Date of Award

7-7-2020

Publication Type

Master Thesis

Degree Name

M.A.

Department

English Language, Literature, and Creative Writing

Keywords

Indigenous, interfusional, nłeʔkepmx, short fiction

Supervisor

Susan Holbrook

Rights

info:eu-repo/semantics/embargoedAccess

Abstract

This Creative Writing project explores interfusional storytelling, a blending of oral and written literatures, as defined by Thomas King. The stories and poems in this collection use a number of narrative voices to tell the stories of an nłeʔkepmx world I created/am creating. Even the third person narrators have spoken parts in some of the stories; in "Three Bucks," for example, the narrator interrupts a story another character tells because the narrator thinks the teller is taking too long.
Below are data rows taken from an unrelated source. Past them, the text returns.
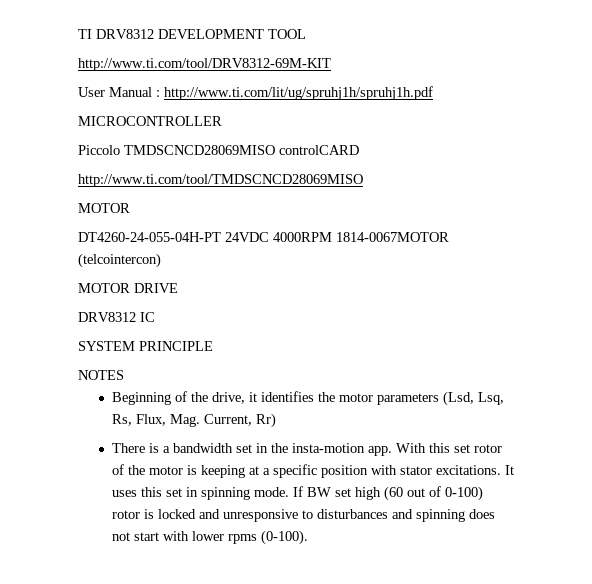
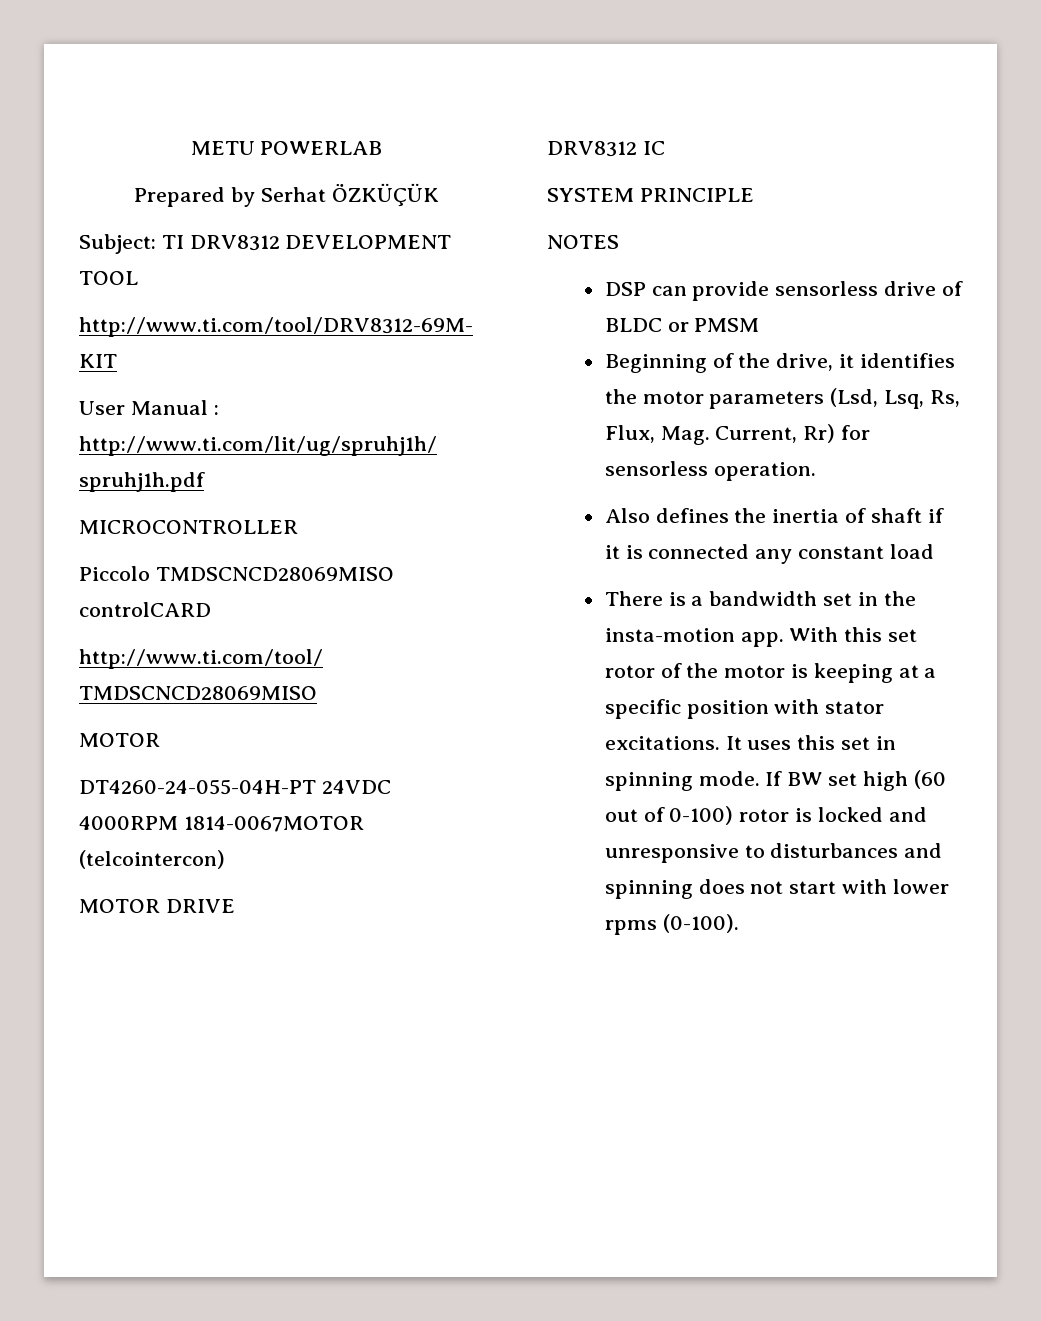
- TI DRV8312 DEVELOPMENT TOOL
+ METU POWERLAB
+ Prepared by Serhat ÖZKÜÇÜK
+ Subject: TI DRV8312 DEVELOPMENT TOOL
+ DSP can provide sensorless drive of BLDC or PMSM
- Beginning of the drive, it identifies the motor parameters (Lsd, Lsq, Rs, Flux, Mag. Current, Rr)
+ Beginning of the drive, it identifies the motor parameters (Lsd, Lsq, Rs, Flux, Mag. Current, Rr) for sensorless operation.
+ Also defines the inertia of shaft if it is connected any constant load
Both "Snk̓y̓ép and His Shiny New Choker," and "Little Trees®" attempt Menippean satire. Because I do not want to simply repeat what has already been done, in terms of interfusionality and Indigenous storytelling, the opening story, "Splatter Pattern," incorporates the first person plural "we" to tell itself. The artist's statement was a painful experience. I rarely tell my personal story; it is painfully boring and uninteresting to consider, let alone put on paper. If you choose to skip it, well that is just fine with me. But do enjoy the project. "Tales for Late Night Bonfires" will be a book once I round out the collection by adding the novella called "Grandpa vs. Santa Claus," and a short story featuring Jim Morrison, called "Hazel's Last Ride" (You will meet Hazel in "Roadkill").